Off-budget surplus, 1999: $124 billion
On-budget surplus, 1999: $1.92 billion
Off-budget surplus, 2000: $150 billion
On-budget surplus, 2000: $86.4 billion

(I'm making no argument here about Clinton as a democrat, Clinton as a fiscal moderate, the Republican congress, the dot-com bubble, or the like -- just addressing the factual issue of what the on-budget surplus.)
 
  • #51
edpell said:
The document you gave me shows the use of off-budget money to make the so called "surplus". Off-budget=social security

That is the law, not an accounting trick employed exclusively by the Clinton Whitehouse.

And as CRGreathouse points out, 1999 and 2000 were surplus years above and beyond the SS surplus.
 
  • #52
Skyhunter said:
And as CRGreathouse points out, 1999 and 2000 were surplus years above and beyond the SS surplus.

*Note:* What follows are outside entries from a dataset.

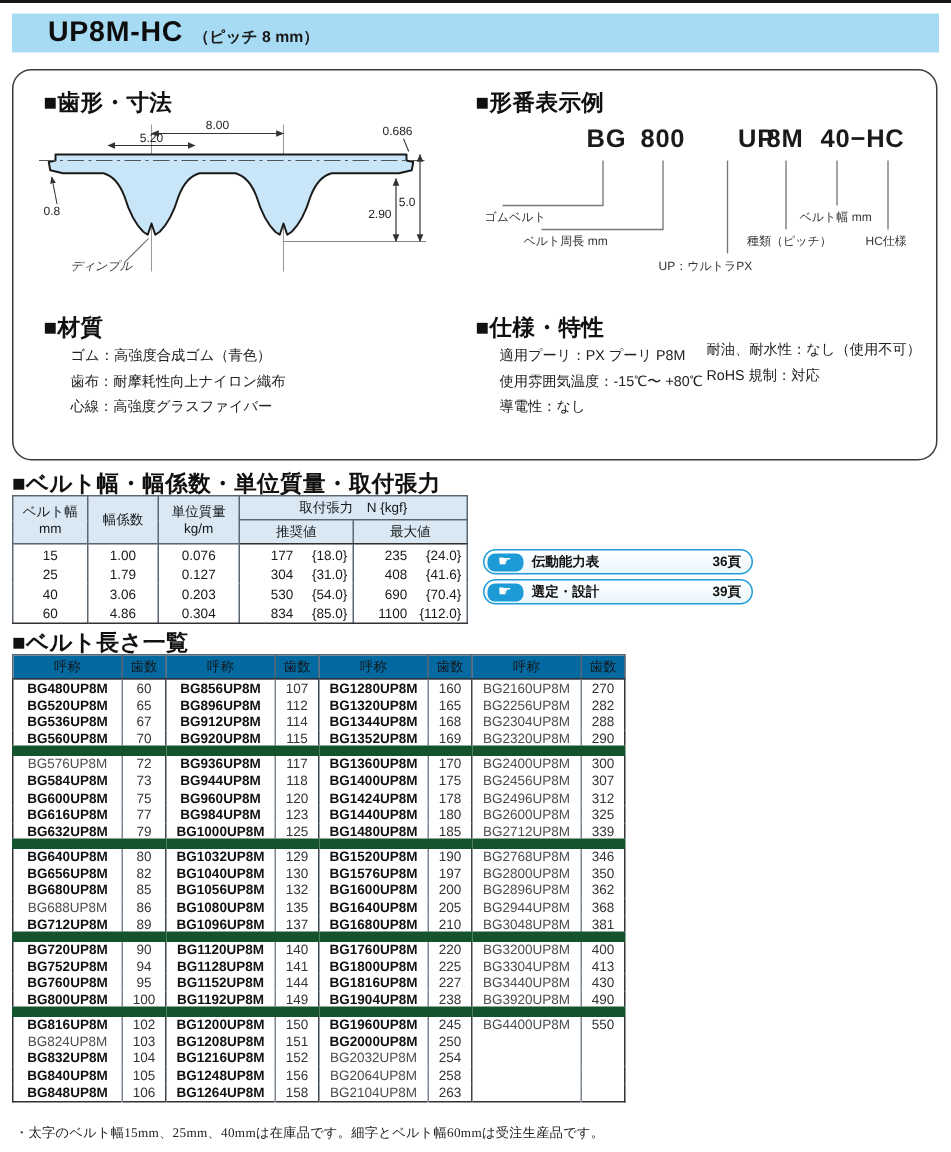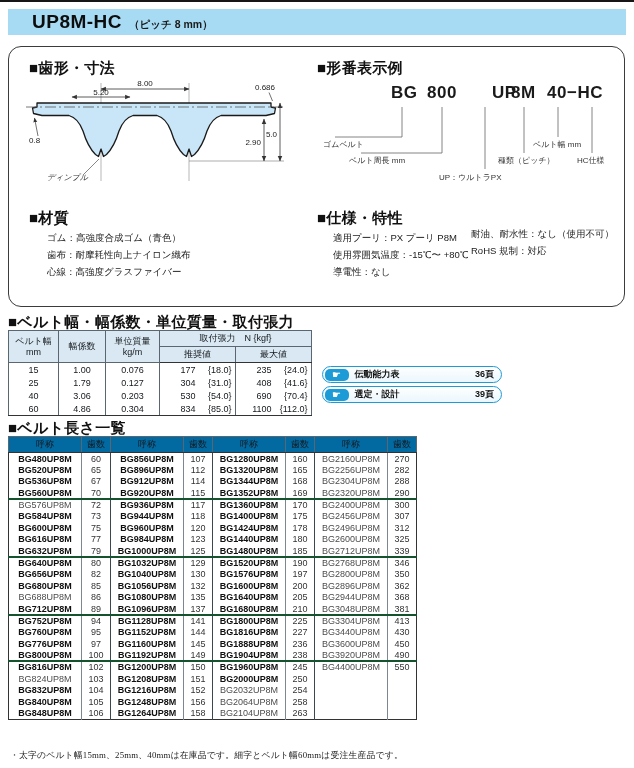--- a/index.html
+++ b/index.html
@@ -65,7 +65,7 @@
   .len-table td.name.order { font-weight:normal; color:#4c4c4c; }
   .len-table td.teeth { text-align:center; color:#333; }
   .len-table tr td:first-child { border-left:none; }
-  .len-table tr.group-end td { border-bottom:2px solid #14532d; }
+  .len-table tr.group-end td { border-bottom:7px solid #14532d; }
 
   .footnote { position:absolute; left:10px; top:750px; font-family:"Liberation Serif", serif;
     font-size:8.8px; color:#222; letter-spacing:.2px; }

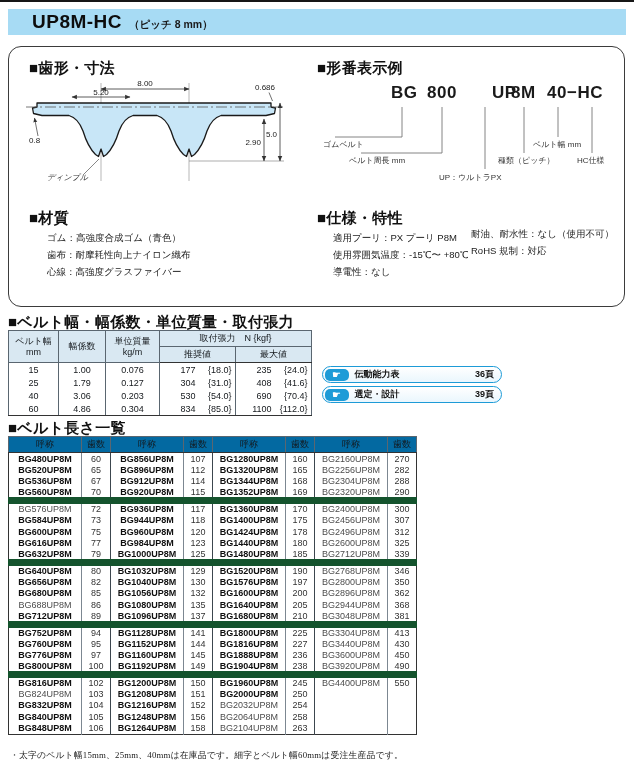--- a/index.html
+++ b/index.html
@@ -406,6 +406,16 @@
         <td class="teeth">381</td>
       </tr>
       <tr>
+        <td class="name stock">BG720UP8M</td>
+        <td class="teeth">90</td>
+        <td class="name stock">BG1120UP8M</td>
+        <td class="teeth">140</td>
+        <td class="name stock">BG1760UP8M</td>
+        <td class="teeth">220</td>
+        <td class="name order">BG3200UP8M</td>
+        <td class="teeth">400</td>
+      </tr>
+      <tr>
         <td class="name stock">BG752UP8M</td>
         <td class="teeth">94</td>
         <td class="name stock">BG1128UP8M</td>

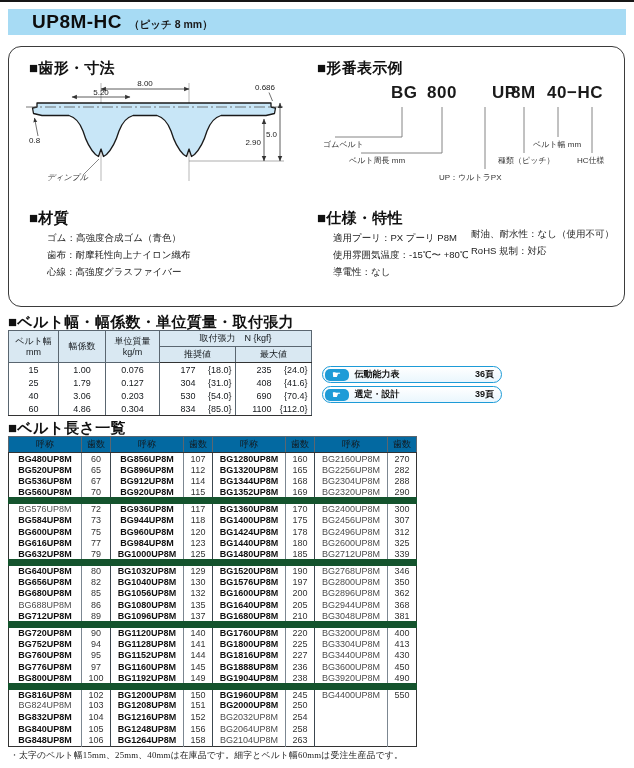--- a/index.html
+++ b/index.html
@@ -435,16 +435,6 @@
         <td class="name order">BG3440UP8M</td>
         <td class="teeth">430</td>
       </tr>
-      <tr>
-        <td class="name stock">BG776UP8M</td>
-        <td class="teeth">97</td>
-        <td class="name stock">BG1160UP8M</td>
-        <td class="teeth">145</td>
-        <td class="name stock">BG1888UP8M</td>
-        <td class="teeth">236</td>
-        <td class="name order">BG3600UP8M</td>
-        <td class="teeth">450</td>
-      </tr>
       <tr class="group-end">
         <td class="name stock">BG800UP8M</td>
         <td class="teeth">100</td>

As long as we do not think about the fact that the federal employees pension fund money was spent to generate this "surplus" then yes there was a small "surplus" in 1999 and 2000

1999 1.9B "surplus" out of 1,383.2B
2000 86.4B "surplus" out of 1,544.9B
 
  • #53
Skyhunter said:
How soon we forget.

The Republicans controlled the House, Senate, and White House in 2005.

Nice try though.

Are you suggesting that Barney Frank and Chris Dodd were not in position to affect the lending markets?